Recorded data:
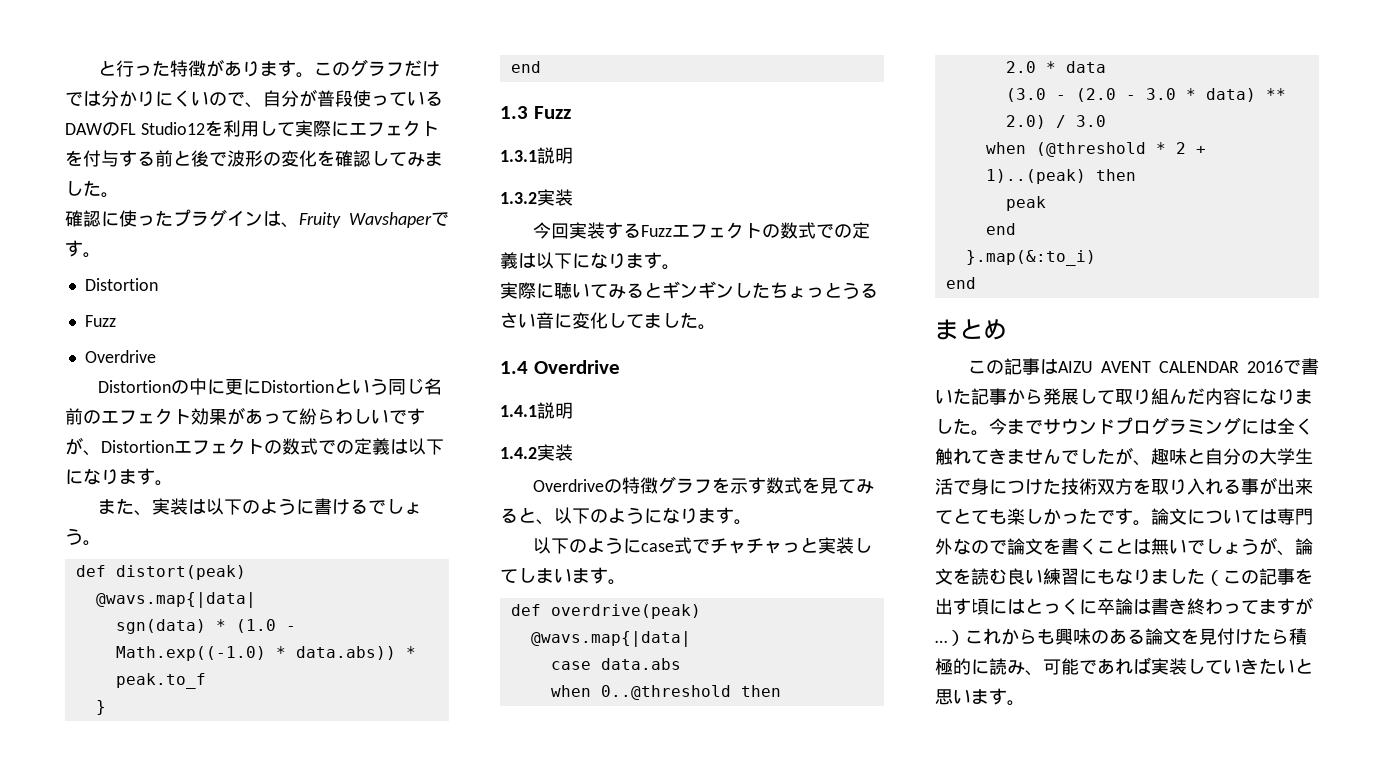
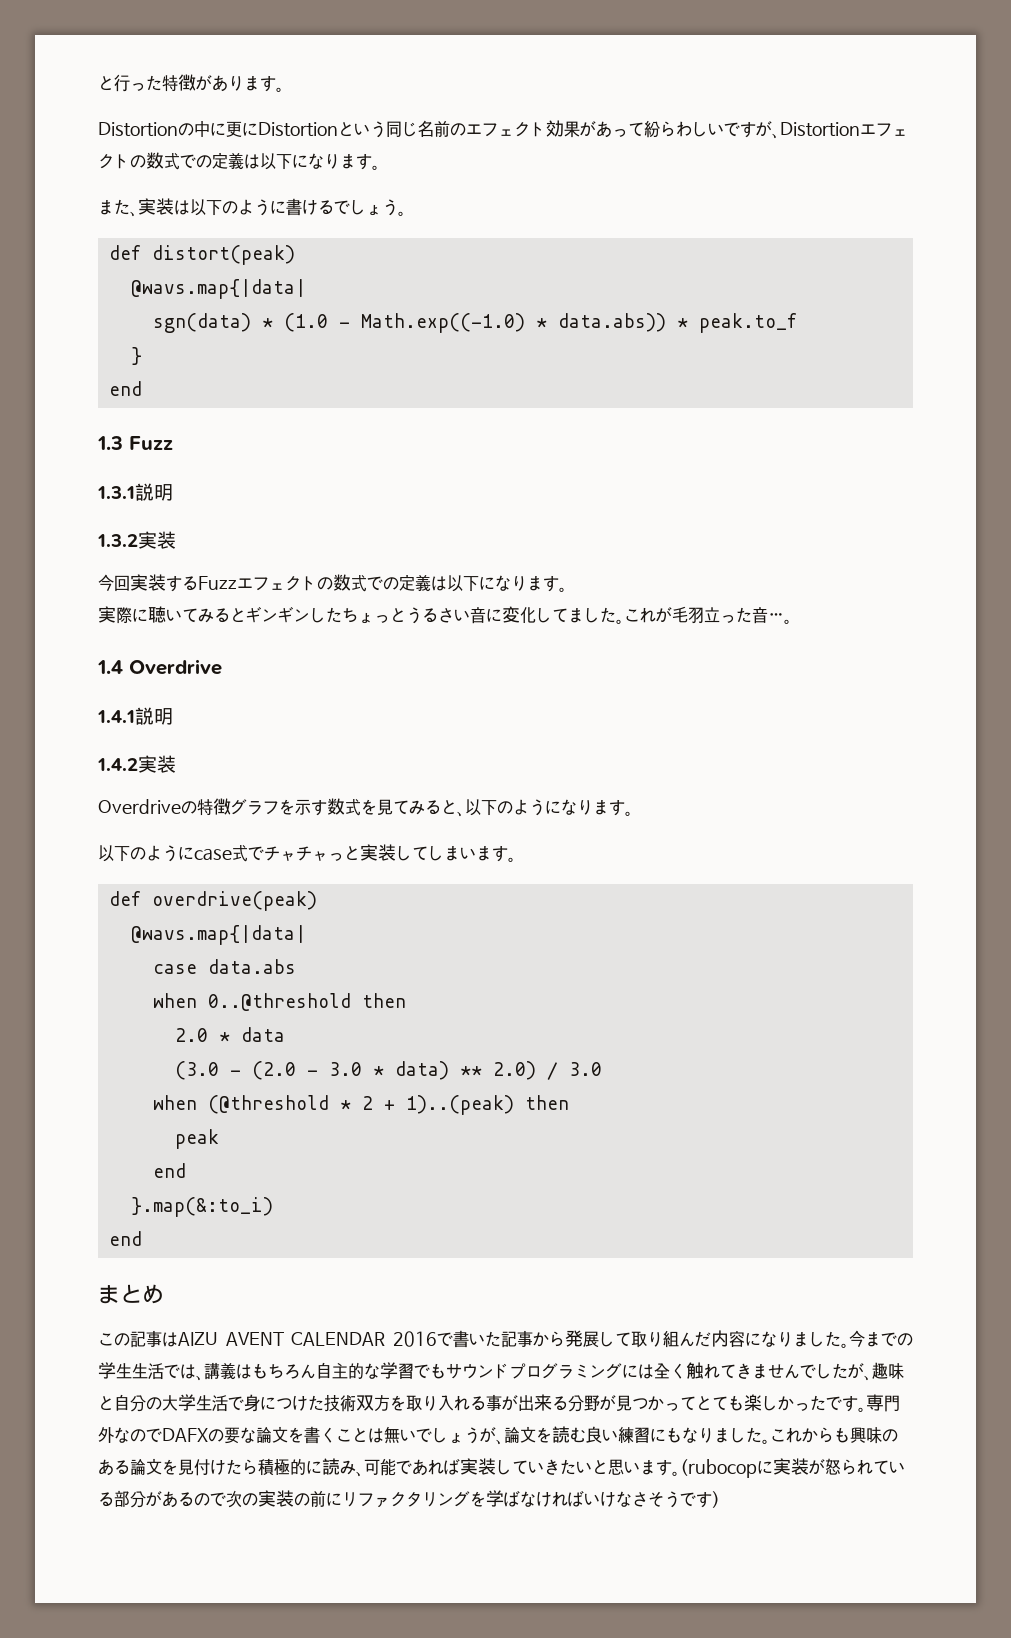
- このグラフだけでは分かりにくいので、自分が普段使っているDAWのFL Studio12を利用して実際にエフェクトを付与する前と後で波形の変化を確認してみました。
- 確認に使ったプラグインは、Fruity Wavshaperです。
- Distortion
- Fuzz
- Overdrive
+ これが毛羽立った音…。
- 今までサウンドプログラミングには全く触れてきませんでしたが、趣味と自分の大学生活で身につけた技術双方を取り入れる事が出来てとても楽しかったです。
+ 今までの学生生活では、講義はもちろん自主的な学習でもサウンドプログラミングには全く触れてきませんでしたが、趣味と自分の大学生活で身につけた技術双方を取り入れる事が出来る分野が見つかってとても楽しかったです。
- 論文については専門外なので論文を書くことは無いでしょうが、論文を読む良い練習にもなりました（この記事を出す頃にはとっくに卒論は書き終わってますが…）これからも興味のある論文を見付けたら積極的に読み、可能であれば実装していきたいと思います。
+ 専門外なのでDAFXの要な論文を書くことは無いでしょうが、論文を読む良い練習にもなりました。これからも興味のある論文を見付けたら積極的に読み、可能であれば実装していきたいと思います。
+ (rubocopに実装が怒られている部分があるので次の実装の前にリファクタリングを学ばなければいけなさそうです)

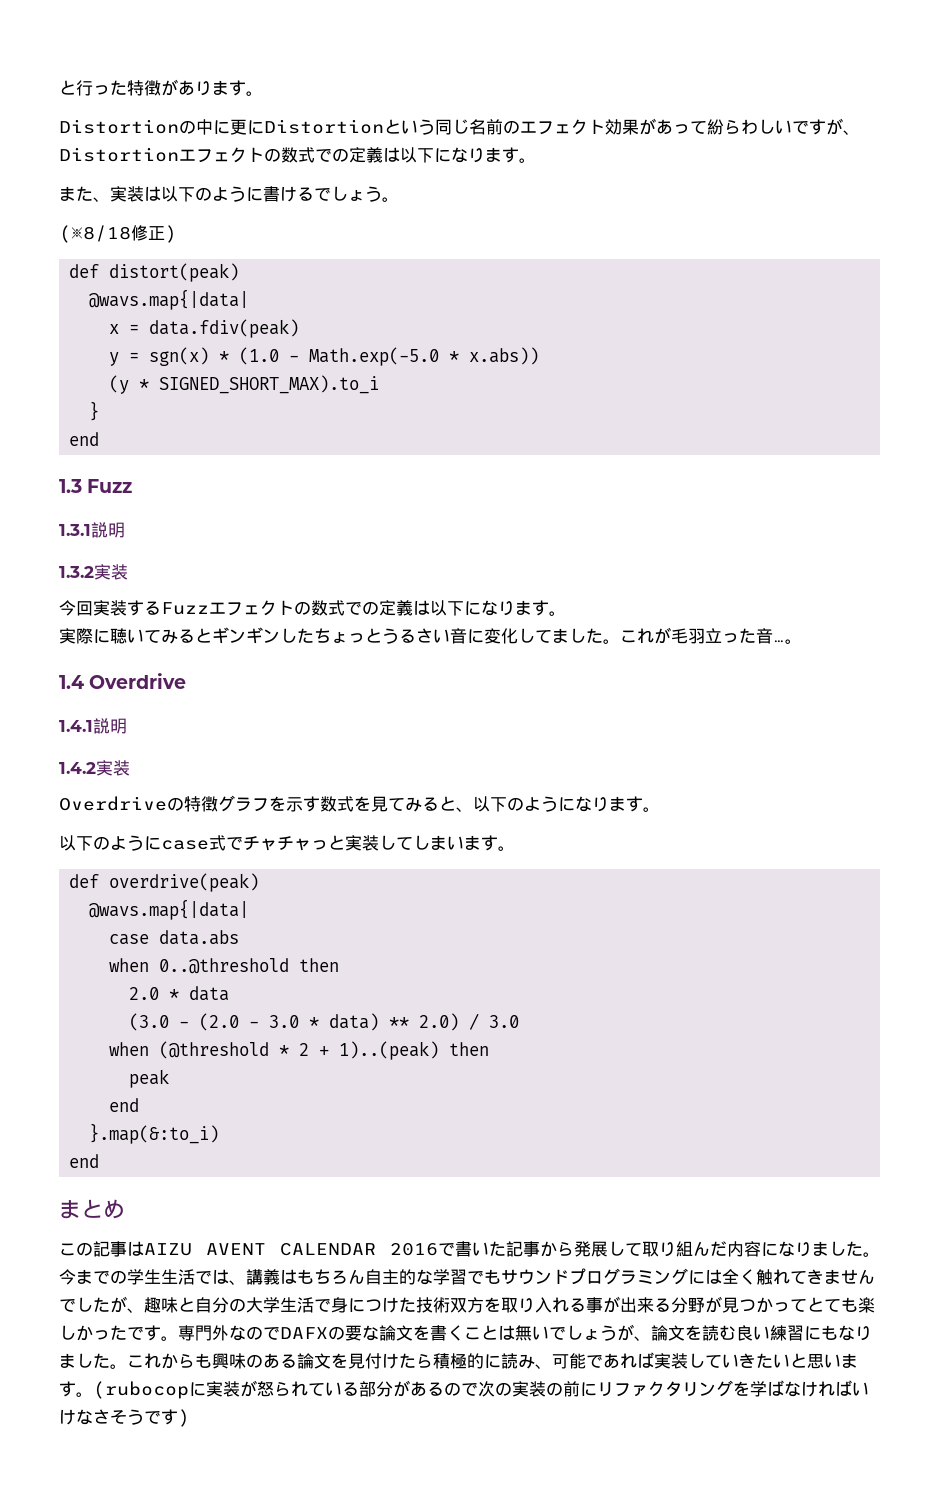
+ (※8/18修正)
- sgn(data) * (1.0 - Math.exp((-1.0) * data.abs)) * peak.to_f
+ x = data.fdiv(peak)
+ y = sgn(x) * (1.0 - Math.exp(-5.0 * x.abs))
+ (y * SIGNED_SHORT_MAX).to_i

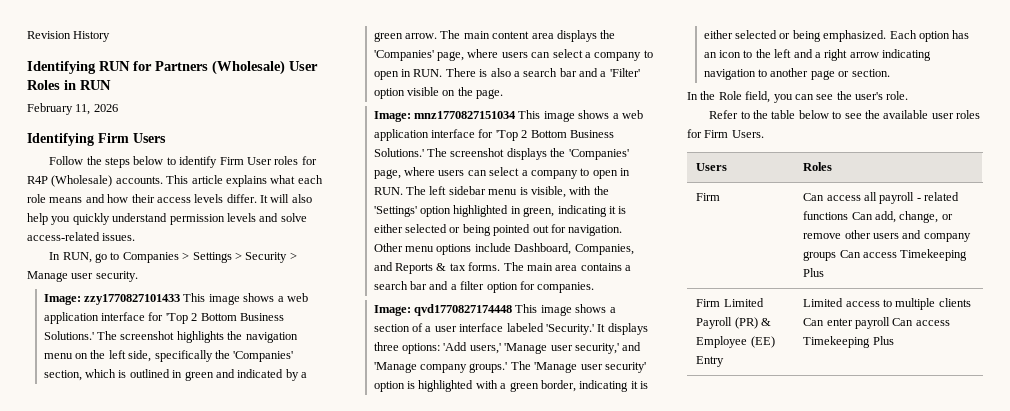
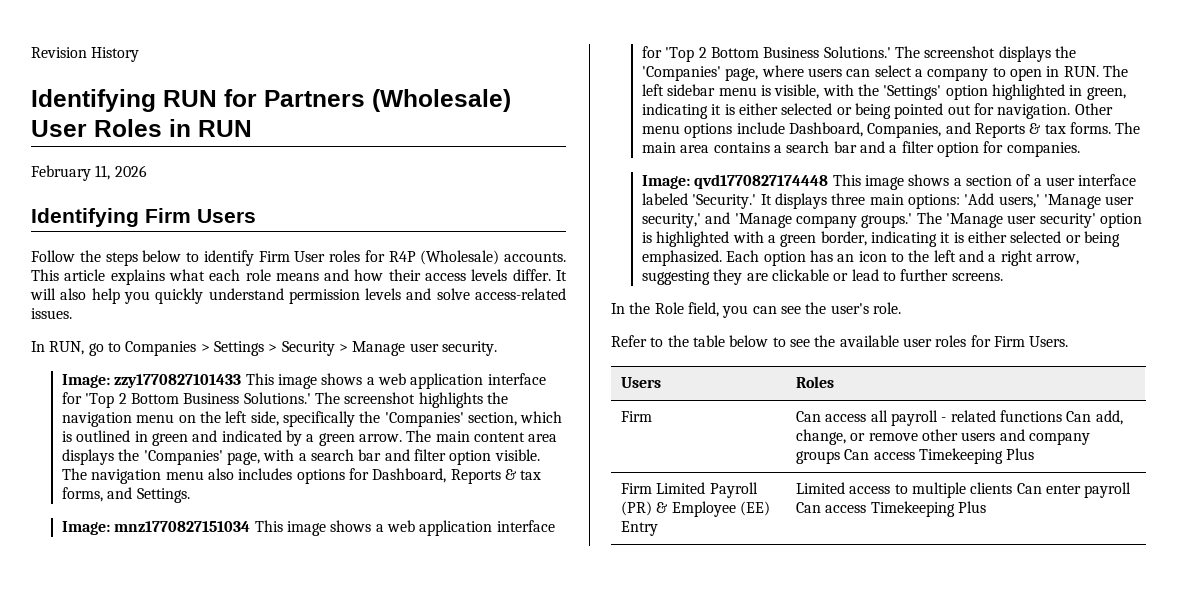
- The main content area displays the 'Companies' page, where users can select a company to open in RUN. There is also a search bar and a 'Filter' option visible on the page.
+ The main content area displays the 'Companies' page, with a search bar and filter option visible. The navigation menu also includes options for Dashboard, Reports & tax forms, and Settings.
- It displays three options: 'Add users,' 'Manage user security,' and 'Manage company groups.'
+ It displays three main options: 'Add users,' 'Manage user security,' and 'Manage company groups.'
- Each option has an icon to the left and a right arrow indicating navigation to another page or section.
+ Each option has an icon to the left and a right arrow, suggesting they are clickable or lead to further screens.

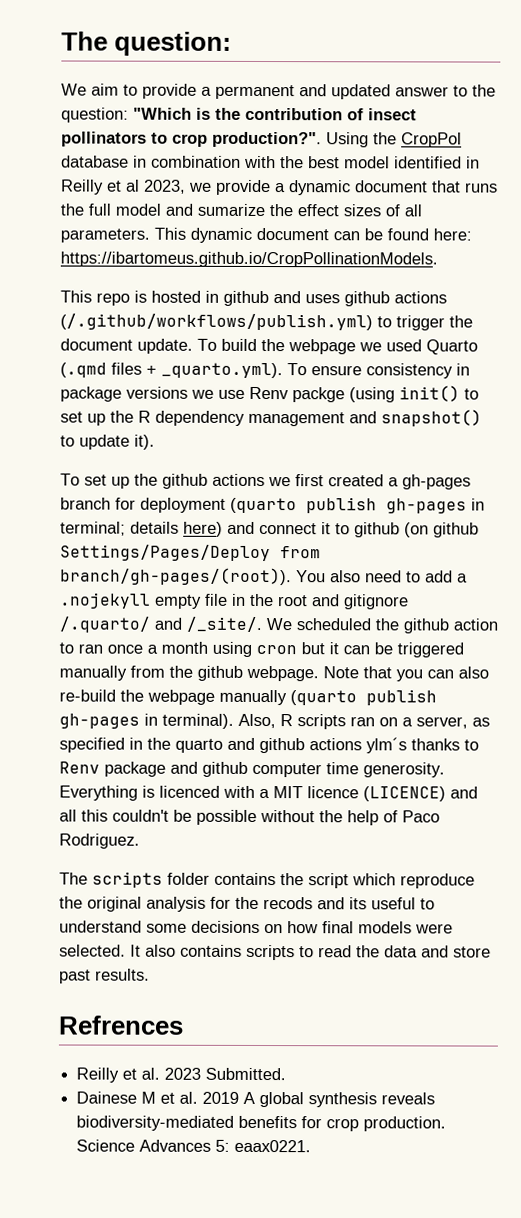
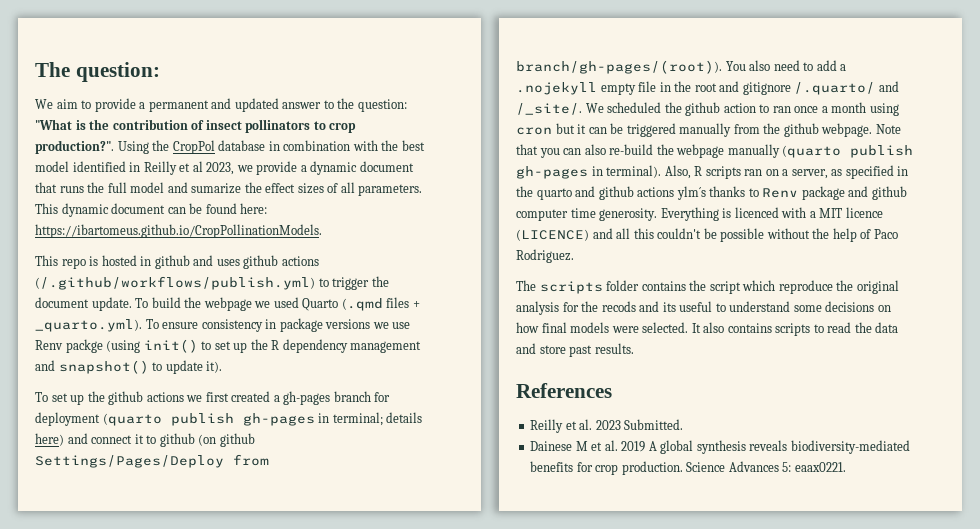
- We aim to provide a permanent and updated answer to the question: "Which is the contribution of insect pollinators to crop production?".
+ We aim to provide a permanent and updated answer to the question: "What is the contribution of insect pollinators to crop production?".
- Refrences
+ References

● Directions
Your answer must be a verbatim copy of the entries above, with no images included.

● Response to the exercise
- このグラフだけでは分かりにくいので、自分が普段使っているDAWのFL Studio12を利用して実際にエフェクトを付与する前と後で波形の変化を確認してみました。
- 確認に使ったプラグインは、Fruity Wavshaperです。
- Distortion
- Fuzz
- Overdrive
+ これが毛羽立った音…。
- 今までサウンドプログラミングには全く触れてきませんでしたが、趣味と自分の大学生活で身につけた技術双方を取り入れる事が出来てとても楽しかったです。
+ 今までの学生生活では、講義はもちろん自主的な学習でもサウンドプログラミングには全く触れてきませんでしたが、趣味と自分の大学生活で身につけた技術双方を取り入れる事が出来る分野が見つかってとても楽しかったです。
- 論文については専門外なので論文を書くことは無いでしょうが、論文を読む良い練習にもなりました（この記事を出す頃にはとっくに卒論は書き終わってますが…）これからも興味のある論文を見付けたら積極的に読み、可能であれば実装していきたいと思います。
+ 専門外なのでDAFXの要な論文を書くことは無いでしょうが、論文を読む良い練習にもなりました。これからも興味のある論文を見付けたら積極的に読み、可能であれば実装していきたいと思います。
+ (rubocopに実装が怒られている部分があるので次の実装の前にリファクタリングを学ばなければいけなさそうです)

+ (※8/18修正)
- sgn(data) * (1.0 - Math.exp((-1.0) * data.abs)) * peak.to_f
+ x = data.fdiv(peak)
+ y = sgn(x) * (1.0 - Math.exp(-5.0 * x.abs))
+ (y * SIGNED_SHORT_MAX).to_i

- The main content area displays the 'Companies' page, where users can select a company to open in RUN. There is also a search bar and a 'Filter' option visible on the page.
+ The main content area displays the 'Companies' page, with a search bar and filter option visible. The navigation menu also includes options for Dashboard, Reports & tax forms, and Settings.
- It displays three options: 'Add users,' 'Manage user security,' and 'Manage company groups.'
+ It displays three main options: 'Add users,' 'Manage user security,' and 'Manage company groups.'
- Each option has an icon to the left and a right arrow indicating navigation to another page or section.
+ Each option has an icon to the left and a right arrow, suggesting they are clickable or lead to further screens.

- We aim to provide a permanent and updated answer to the question: "Which is the contribution of insect pollinators to crop production?".
+ We aim to provide a permanent and updated answer to the question: "What is the contribution of insect pollinators to crop production?".
- Refrences
+ References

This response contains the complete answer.